Consistent with the authorities’ commitments under the Fund-supported program, Ghana is on track to lower the fiscal primary deficit on a commitment basis by about 4 percentage points of GDP in 2023. Spending has remained within program limits. To help mitigate the impact of the crisis on the most vulnerable population, the authorities have significantly expanded social protection programs. On the revenue side, Ghana has met its non-oil revenue mobilization target.
The Ghanaian authorities are also making good progress on their debt restructuring strategy. Their domestic debt restructuring was completed over the summer. On January 12, 2024, the authorities reached an agreement with the Official Creditor Committee (OCC) under the G20’s Common Framework on a debt treatment that is in line with Fund program parameters. This agreement provided the financing assurances necessary for the Executive Board review to be completed.
Ambitious structural fiscal reforms are bolstering domestic revenues, improving spending efficiency, strengthening public financial and debt management, preserving financial sector stability, enhancing governance and transparency, and helping create an environment more conducive to private sector investment.
The authorities’ reform efforts are bearing fruit, and signs of economic stabilization are emerging. Growth in 2023 has proven resilient, inflation has declined, and the fiscal and external positions have improved.
Looking ahead, fully and durably restoring macroeconomic stability and debt sustainability and fostering a sustainable increase in economic growth and poverty reduction will require steadfast policy and reform implementation.
At the conclusion of the Executive Board’s discussion, Mr. Bo Li, Deputy Managing Director and Acting Chair, issued the following statement:
“Ghana’s economic performance has been marked by significant volatility over the years. Most recently, severe external shocks compounded pre existing fiscal and debt vulnerabilities, leading to acute economic and financial pressures in 2022.
The authorities’ efforts to reorient macroeconomic policies, restructure debt, and initiate wide ranging reforms are already generating positive results, with growth more resilient than initially envisaged, inflation declining, the fiscal and external positions improving, and international reserves increasing.
“Fully and durably restoring macroeconomic stability and debt sustainability and fostering higher and more inclusive growth require steadfast policy and reform implementation.
The government’s plans to further reduce deficits by mobilizing additional domestic revenue and streamlining expenditure and to finalize its comprehensive debt restructuring are critical to underpin debt sustainability and ease financing constraints.
Continued efforts to protect the vulnerable and to create space for higher social and development spending are also key.
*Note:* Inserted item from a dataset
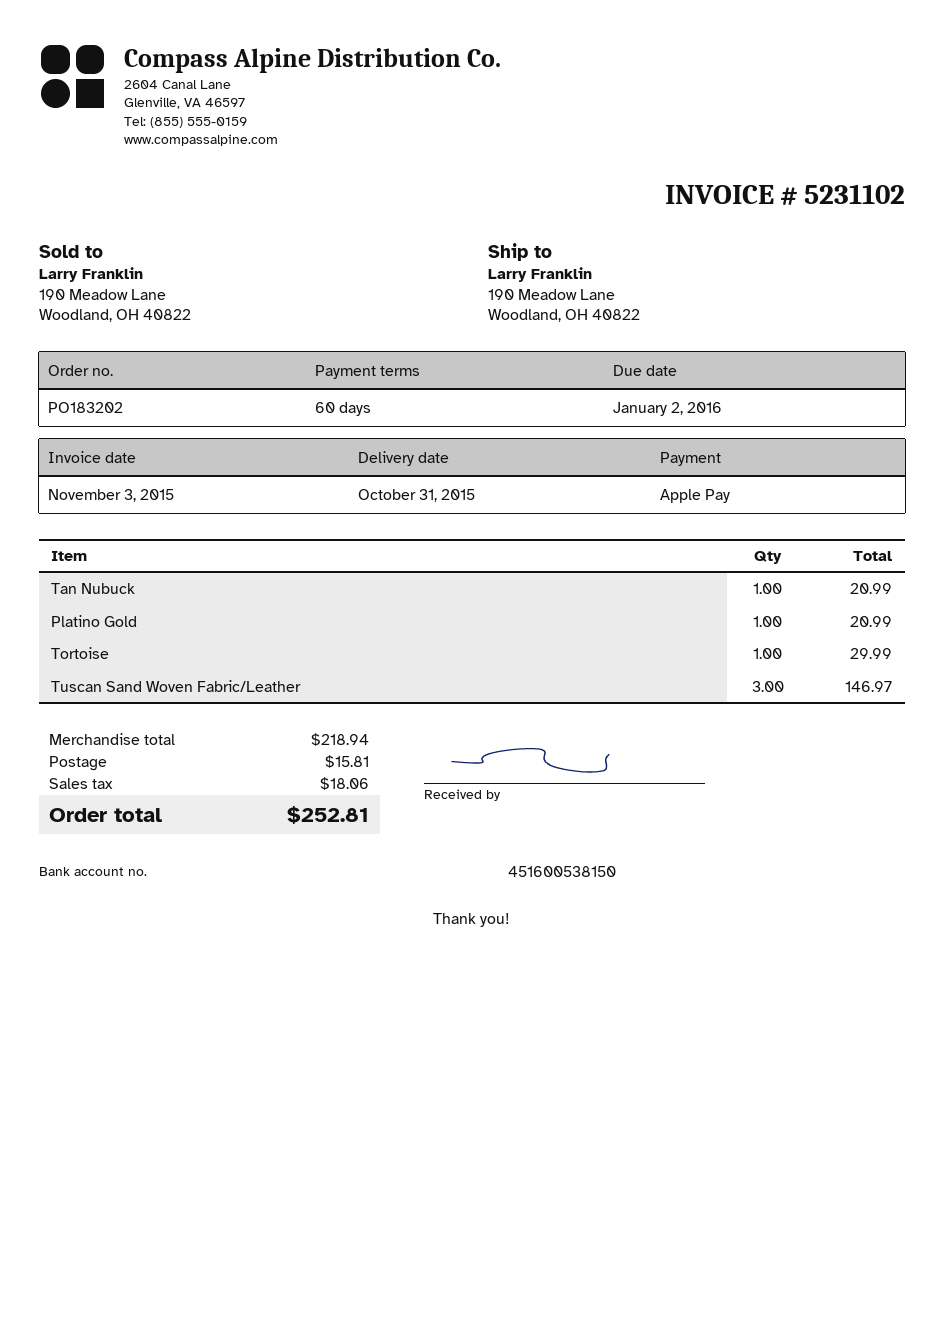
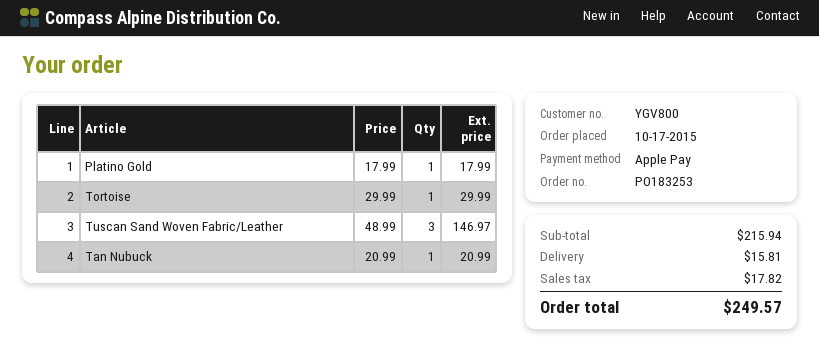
order number: PO183202 -> PO183253
Platino Gold: 1 for 20.99 -> 1 for 17.99
subtotal: 218.94 -> 215.94
tax: 18.06 -> 17.82
total: 252.81 -> 249.57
Reforms to improve tax administration, strengthen expenditure control and management of arrears, enhance fiscal rules and institutions, and improve SOEs management are needed to ensure lasting adjustment.
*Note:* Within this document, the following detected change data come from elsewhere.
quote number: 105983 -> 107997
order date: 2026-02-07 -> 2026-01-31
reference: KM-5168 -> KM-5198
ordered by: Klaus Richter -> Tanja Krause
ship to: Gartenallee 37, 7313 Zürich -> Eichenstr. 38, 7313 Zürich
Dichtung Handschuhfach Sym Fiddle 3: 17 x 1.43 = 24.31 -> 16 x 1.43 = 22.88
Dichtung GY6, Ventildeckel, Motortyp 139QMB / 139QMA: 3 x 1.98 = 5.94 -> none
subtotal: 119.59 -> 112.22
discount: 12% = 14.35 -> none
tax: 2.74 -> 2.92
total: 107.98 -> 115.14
“The authorities took decisive steps to rein in inflation and rebuild foreign reserve buffers. Maintaining an appropriately tight monetary stance and enhancing exchange rate flexibility are key to achieving the program’s objectives.
“Bank of Ghana had deployed its regulatory and supervisory tools to mitigate the impact of the domestic debt restructuring on financial institutions. The authorities’ strategy aimed at maintaining a sound financial sector, drawing on new resources from the private sector, government, and multilaterals to rapidly rebuild financial buffers, is welcome. Ensuring full implementation of bank recapitalization plans and addressing legacy issues in the financial sector will be important.
“Reforms to create an environment more conducive to private investment are needed to enhance the economy’s potential and underpin sustainable job creation. Given Ghana’s exposure to climate shocks, promoting a green recovery by further advancing the adaptation and mitigation agendas should also remain a priority.”